Possible Applications of Drone Technology in the Oil and Gas Industry
There are a variety of ways in which drone technology can be applied within the oil and gas industry, including the following:
- Initial site evaluation. More opportunities for oil and gas exploration are opening up around the world, including both on-land and offshore drilling sites. Today’s drones are equipped with high-quality photography and video equipment, making it possible for researchers to get an up-close look at potential drilling sites without actually traveling to the proposed site.
- Topographical mapping. Drones can be equipped with laser scanners and GPS equipment for 3D mapping purposes. Laser scanners generate data by emitting a series of pulses of light, and then recording the time delay between light transmission and reception. This data can be used to accurately determine an object’s shape and elevation. At the same time, GPS technology can create a set of data points that correspond to each object. Thus, laser data and GPS information can be integrated to construct 3D maps of potential drilling sites that include a wide range of relevant landmarks–from mountains, glaciers and rivers to buildings, railways and airports.
- Checking pipelines. Maintaining oil and gas pipeline integrity is essential, so meticulous pipeline checks are a non-negotiable for oil and gas companies. In the past, a thorough check of a three-kilometer stretch of pipeline required up to a week of human labor. With a drone, scanning the same section of pipeline can take as little as thirty minutes.

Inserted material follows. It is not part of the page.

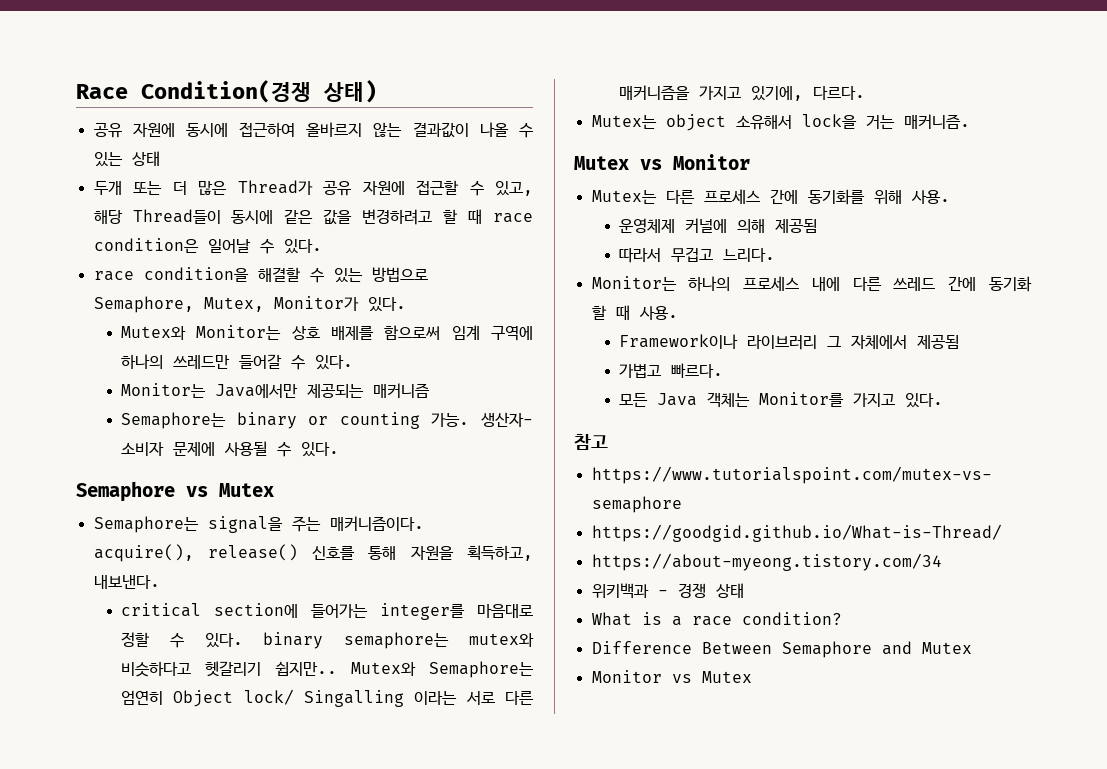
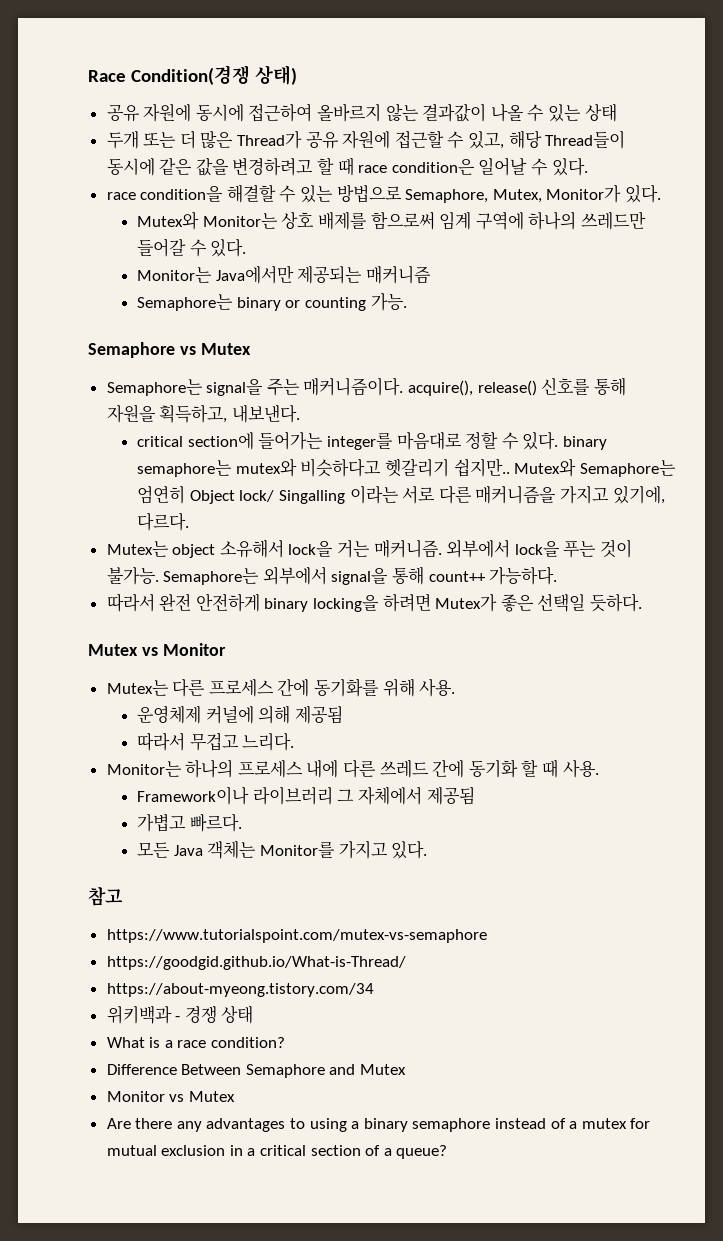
[481,412,533,427] [121,441,340,457] 생산자- 소비자 문제에 사용될 수 있다. -> (407, 302) none
(970, 121) none -> [446,539,633,558] [106,566,558,585] [106,593,643,612] 외부에서 lock을 푸는 것이 불가능. Semaphore는 외부에서 signal을 통해 count++ 가능하다. // 따라서 완전 안전하게 binary locking을 하려면 Mutex가 좋은 선택일 듯하다.
(752, 677) none -> [106,1118,651,1132] [106,1145,448,1159] // Are there any advantages to using a binary semaphore instead of a mutex for mutual exclusion in a critical section of a queue?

- Evaluating equipment for damage. While checking pipelines is time-consuming, assessing vertical structures for damage presents an even more significant obstacle for oil and gas companies. Typically, flare stacks and cooling structures have to be shut down before they can be safely evaluated by a human. However, today’s drones can get within 25 to 30 feet of these structures without interfering with operations–close enough for drones to take high-definition pictures that can highlight maintenance needs.
No matter how drones are being used, data management presents a major challenge, which is why electronic lab notebooks are an ideal tool for oil and gas companies that use drones. Electronic lab notebooks support real-time data transfer, so the information collected by the drone can be in the hands of the researchers and decision-makers who need it within a matter of seconds. At the same time, they make it easy for researchers to quickly access data sets that were collected in past drone flights, making it possible to quickly compare potential drilling sites or track the state of a pipeline over time.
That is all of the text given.